##### Record extracts
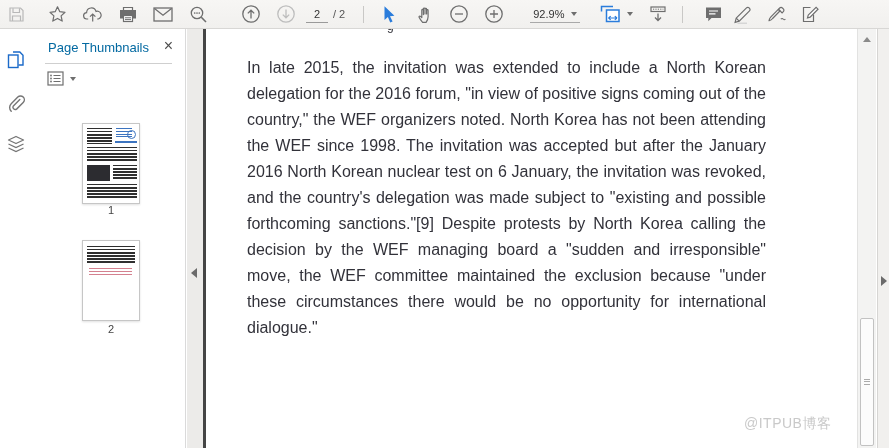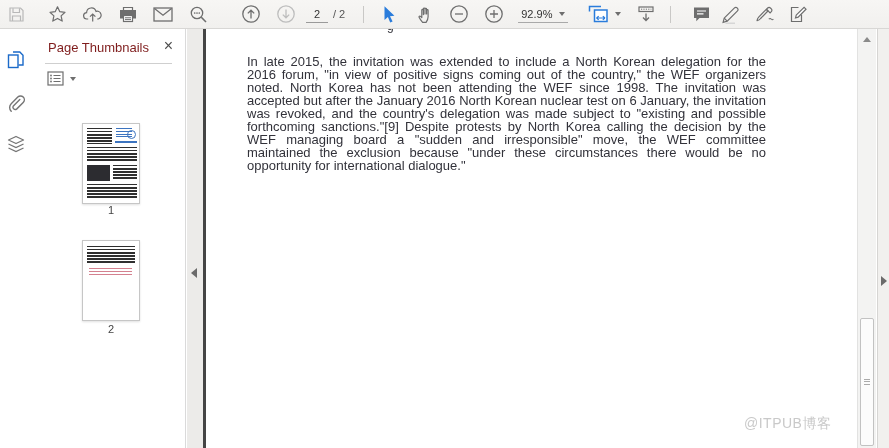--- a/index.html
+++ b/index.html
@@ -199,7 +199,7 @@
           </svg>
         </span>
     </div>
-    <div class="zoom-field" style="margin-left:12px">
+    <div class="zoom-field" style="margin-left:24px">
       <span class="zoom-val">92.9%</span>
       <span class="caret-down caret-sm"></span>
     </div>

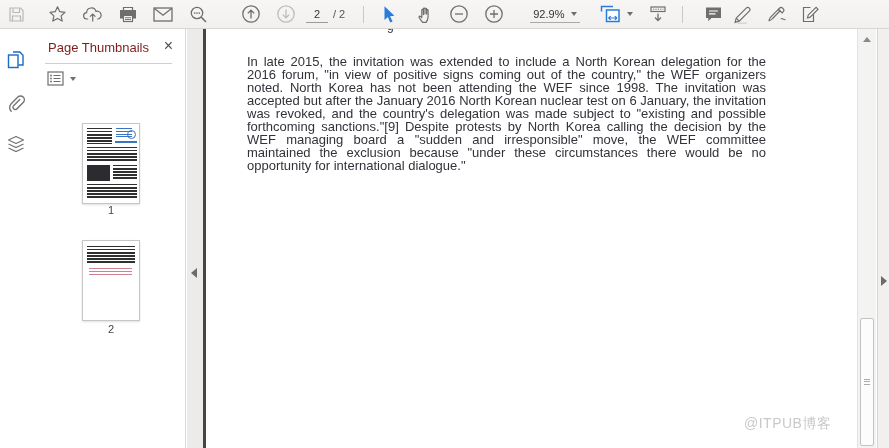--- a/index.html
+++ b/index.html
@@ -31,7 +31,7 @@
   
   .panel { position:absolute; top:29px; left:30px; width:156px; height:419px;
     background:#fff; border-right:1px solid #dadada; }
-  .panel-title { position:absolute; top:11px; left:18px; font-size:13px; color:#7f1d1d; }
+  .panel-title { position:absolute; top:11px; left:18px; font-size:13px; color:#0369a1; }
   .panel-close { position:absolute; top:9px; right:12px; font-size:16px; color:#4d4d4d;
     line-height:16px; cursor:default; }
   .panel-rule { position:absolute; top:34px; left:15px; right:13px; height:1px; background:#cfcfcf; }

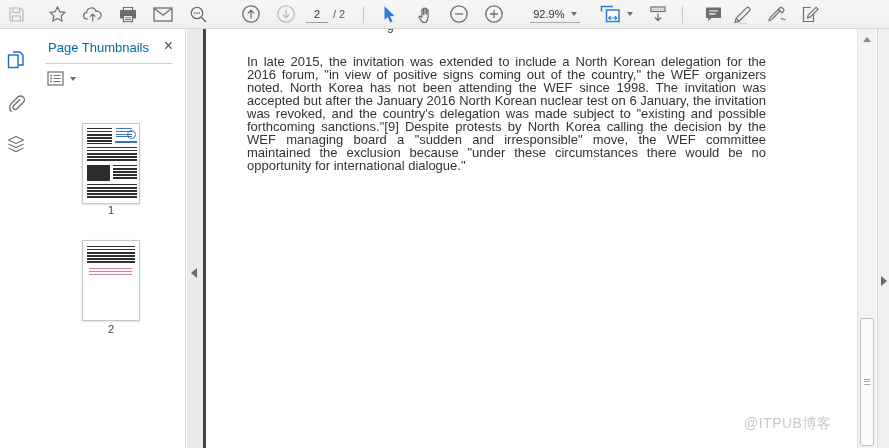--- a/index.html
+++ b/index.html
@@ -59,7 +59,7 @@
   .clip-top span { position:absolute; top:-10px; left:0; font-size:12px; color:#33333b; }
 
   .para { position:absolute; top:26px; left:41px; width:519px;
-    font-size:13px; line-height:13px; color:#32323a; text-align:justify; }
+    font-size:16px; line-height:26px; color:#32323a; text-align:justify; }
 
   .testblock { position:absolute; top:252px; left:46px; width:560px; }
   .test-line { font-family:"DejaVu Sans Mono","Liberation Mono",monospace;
##########
#### [What the exercise asks]
Copy out exactly the lines from the one containing "position:absolute; top:-10px; left:0;" through the last line above, keeping both end lines.

#### [Reply]
   .clip-top span { position:absolute; top:-10px; left:0; font-size:12px; color:#33333b; }
 
   .para { position:absolute; top:26px; left:41px; width:519px;
-    font-size:13px; line-height:13px; color:#32323a; text-align:justify; }
+    font-size:16px; line-height:26px; color:#32323a; text-align:justify; }
 
   .testblock { position:absolute; top:252px; left:46px; width:560px; }
   .test-line { font-family:"DejaVu Sans Mono","Liberation Mono",monospace;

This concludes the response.